China's People's Liberation Army is building lasers to destroy satellites and already has beam weapons capable of damaging sensors on space-based reconnaissance and intelligence systems, according to a Pentagon report.
Consequently, China could blind U.S. intelligence and military space equipment, systems vital for deploying U.S. military forces in current and future warfare.
The lasers also could be used to disrupt or cripple commercial communications and navigation systems during "information warfare," according to the report mandated by Congress.
The report said the PLA has acquired a variety of technologies "that could be used to develop an anti-satellite weapon." The report was released recently by the House National Security Committee. It was mandated under a provision of last year's defense bill.
"China already may possess the capability to damage, under specific conditions, optical sensors on satellites that are very vulnerable to lasers," the report said.
"Given China's current level of interest in laser technology, it is reasonable to assume that Beijing would develop a weapon that could destroy satellites in the future."
The laser weapons capability is among several aspects of China's drive to develop high-technology weapons and to engage in information warfare: attacks on computers and other electronic systems.

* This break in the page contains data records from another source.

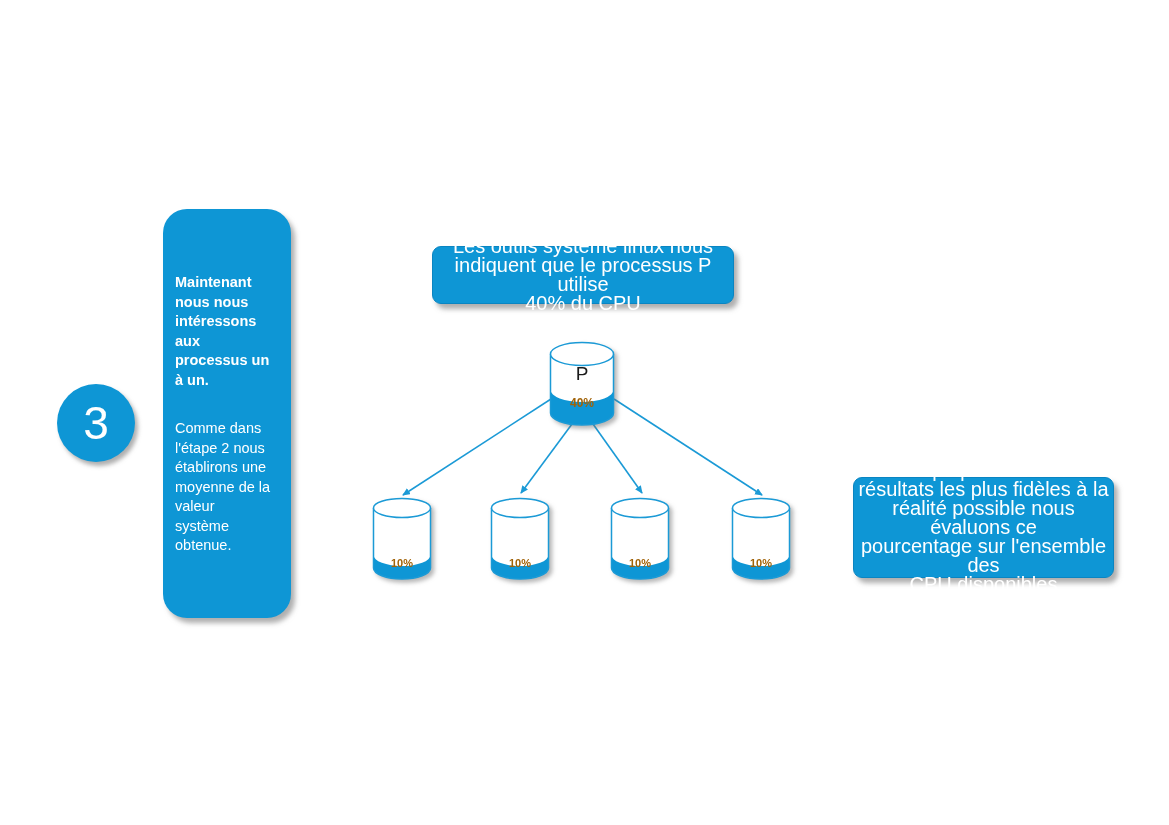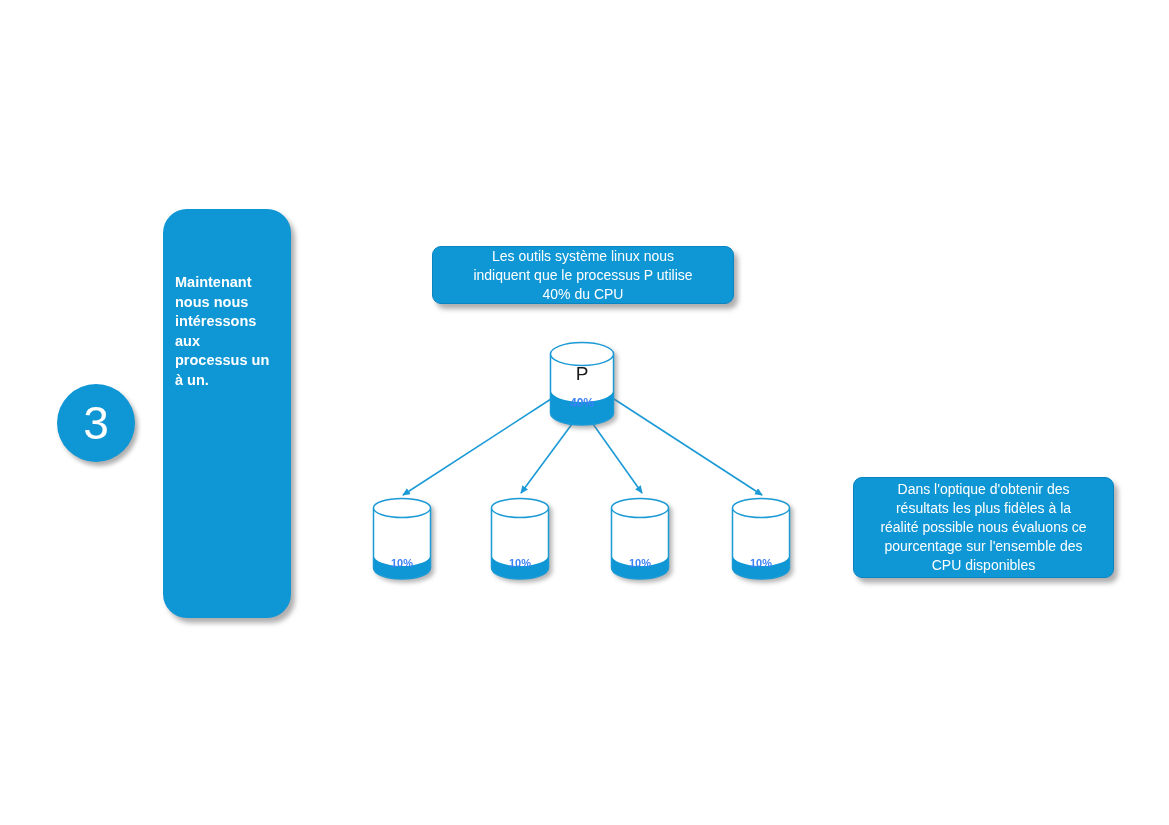--- a/index.html
+++ b/index.html
@@ -45,7 +45,7 @@
     box-shadow: 4px 5px 5px rgba(110,110,110,0.55);
     display: flex; align-items: center; justify-content: center;
     text-align: center;
-    font-size: 14px; line-height: 19px;
+    font-size: 20px; line-height: 19px;
   }
   .callout-top { left: 432px; top: 246px; width: 302px; height: 58px; }
   .callout-right { left: 853px; top: 477px; width: 261px; height: 101px; }

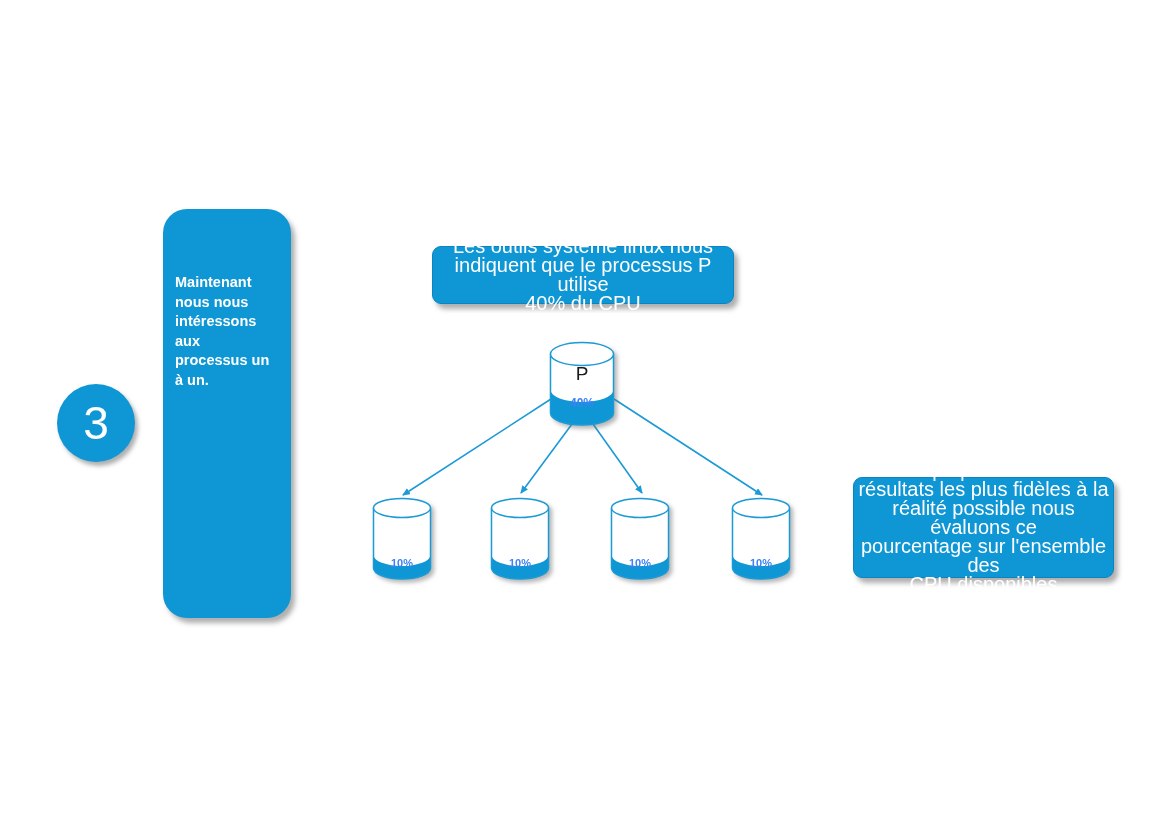--- a/index.html
+++ b/index.html
@@ -60,7 +60,7 @@
   }
   .cyl .cyl-usage {
     position: absolute; left: 0; width: 100%;
-    text-align: center; color: #3b82f6; font-weight: bold;
+    text-align: center; color: #a16207; font-weight: bold;
   }
   .cyl-p { left: 549px; top: 341px; width: 66px; height: 86px; }
   .cyl-p .cyl-label { top: 22px; }

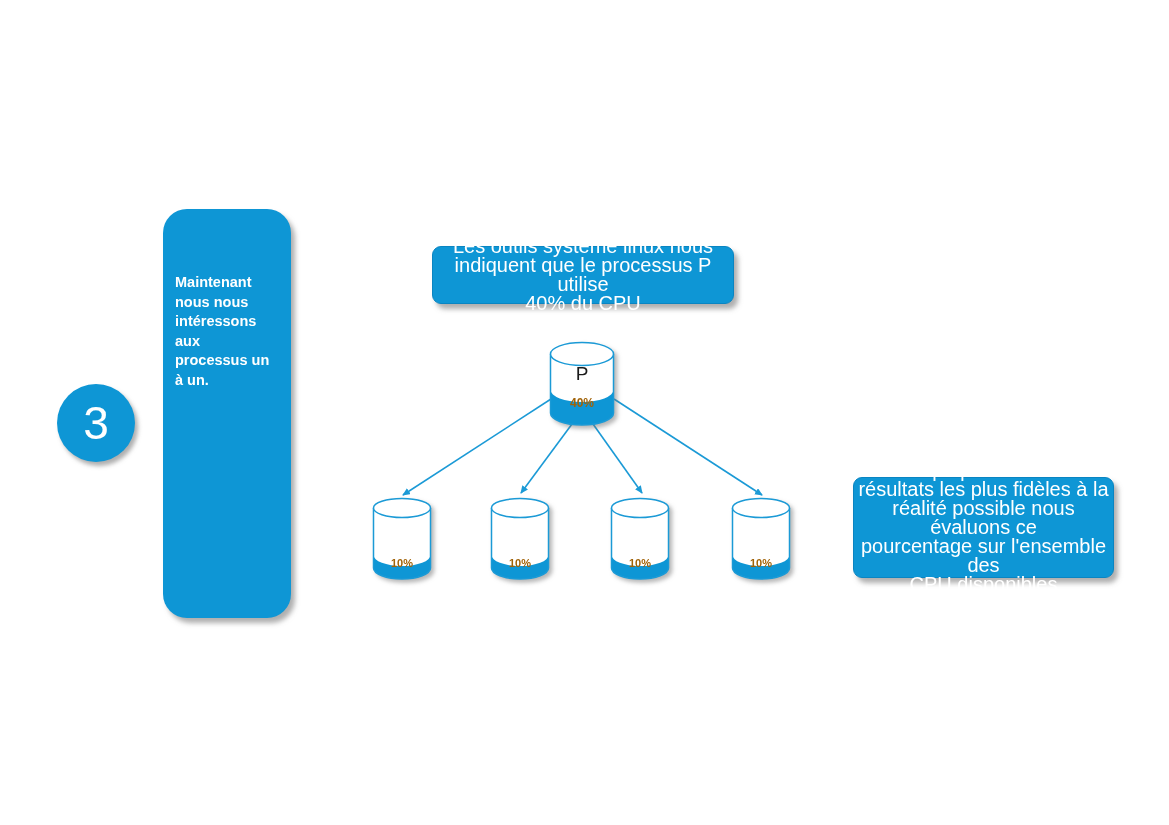--- a/index.html
+++ b/index.html
@@ -90,6 +90,13 @@
 aux
 processus un
 à un.</div>
+    <div class="body preline">Comme dans
+l'étape 2 nous
+établirons une
+moyenne de la
+valeur
+système
+obtenue.</div>
   </div>
 
   <div class="callout callout-top">

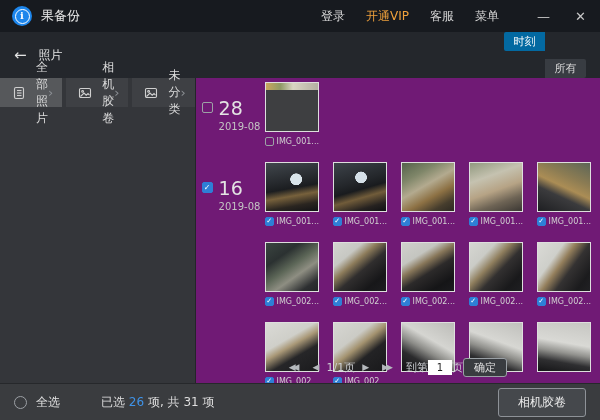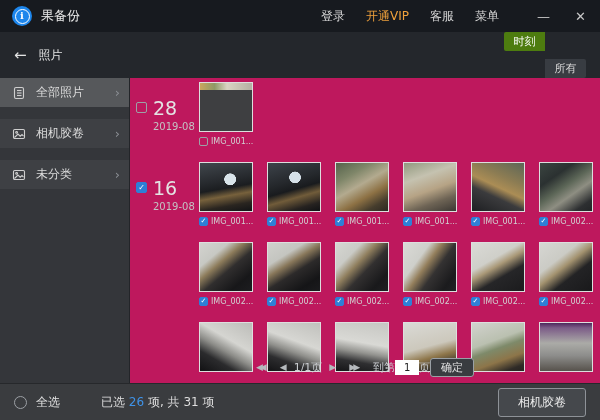--- a/index.html
+++ b/index.html
@@ -36,7 +36,7 @@
              font-size:11px; color:#d8d8d8; background:#383c42; cursor:pointer; }
   .toggle-btn:first-child { border-radius:2px 0 0 2px; }
   .toggle-btn:last-child  { border-radius:0 2px 2px 0;margin-top:27px; }
-  .toggle-btn.active { background:#4d7c0f; color:#fff; }
+  .toggle-btn.active { background:#0369a1; color:#fff; }
 
   
   .body { flex:1; display:flex; min-height:0; }

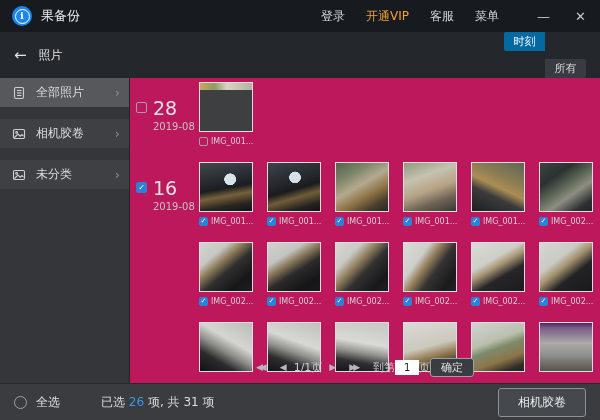--- a/index.html
+++ b/index.html
@@ -42,7 +42,7 @@
   .body { flex:1; display:flex; min-height:0; }
 
   .sidebar { flex:0 0 130px; background:#34363a; border-right:1px solid #232529;
-             display:flex; flex-direction:column; gap:12px; }
+             display:flex; flex-direction:row; gap:4px; }
   .side-item { height:29px; background:#3e4044; display:flex; align-items:center;
              padding:0 9px 0 12px; cursor:pointer; flex:0 0 29px; }
   .side-item.selected { background:#56585b; }

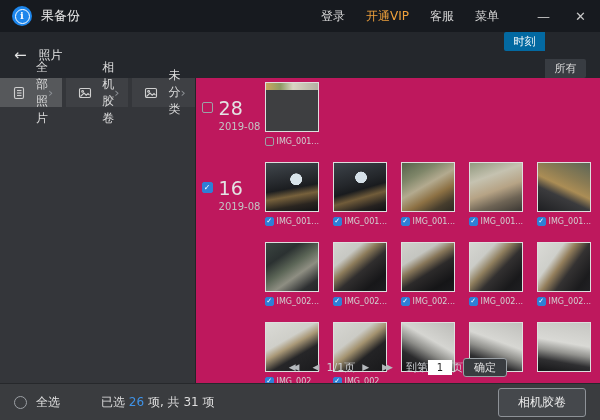--- a/index.html
+++ b/index.html
@@ -51,7 +51,7 @@
   .side-label { margin-left:10px; font-size:12px; color:#dcdcdc; flex:1; }
   .side-chevron { color:#8b8f94; font-size:13px; line-height:1; }
 
-  .main { flex:1; position:relative; background:#be185d; padding:4px 0 0 6px; overflow:hidden; }
+  .main { flex:1; position:relative; background:#701a75; padding:4px 0 0 6px; overflow:hidden; }
   .group { display:flex; margin-bottom:15px; }
   .group-header { flex:0 0 63px; display:flex; padding-top:17px; gap:6px; }
   .group-meta .day  { font-size:19px; color:#e3e3e3; line-height:1; }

The Congress asked the Pentagon to assess China's strategy and military modernization efforts, including whether Beijing plans "to place weapons in space or to develop Earth-based weapons capable of attacking space-based systems."
U.S. intelligence officials said the systems most vulnerable to laser attack are satellites run by the National Reconnaissance Office, which takes photographs from space, and the National Security Agency, which intercepts communications.
"We're very aware of the threat," one official said.
The ability to damage or destroy satellites will provide China with a strategic weapon against the U.S. military, which relies heavily on the use of spaced-based equipment for communicating with forces and detecting foreign military activities, from troops movements to missile launches.
The United States has no anti-satellite weapons, or Asats, and abandoned work on an aircraft-launched satellite killer in the 1980s.
Richard Fisher, a defense specialist with the Heritage Foundation, said the Pentagon's disclosure of Chinese anti-satellite efforts "is an extremely important revelation. …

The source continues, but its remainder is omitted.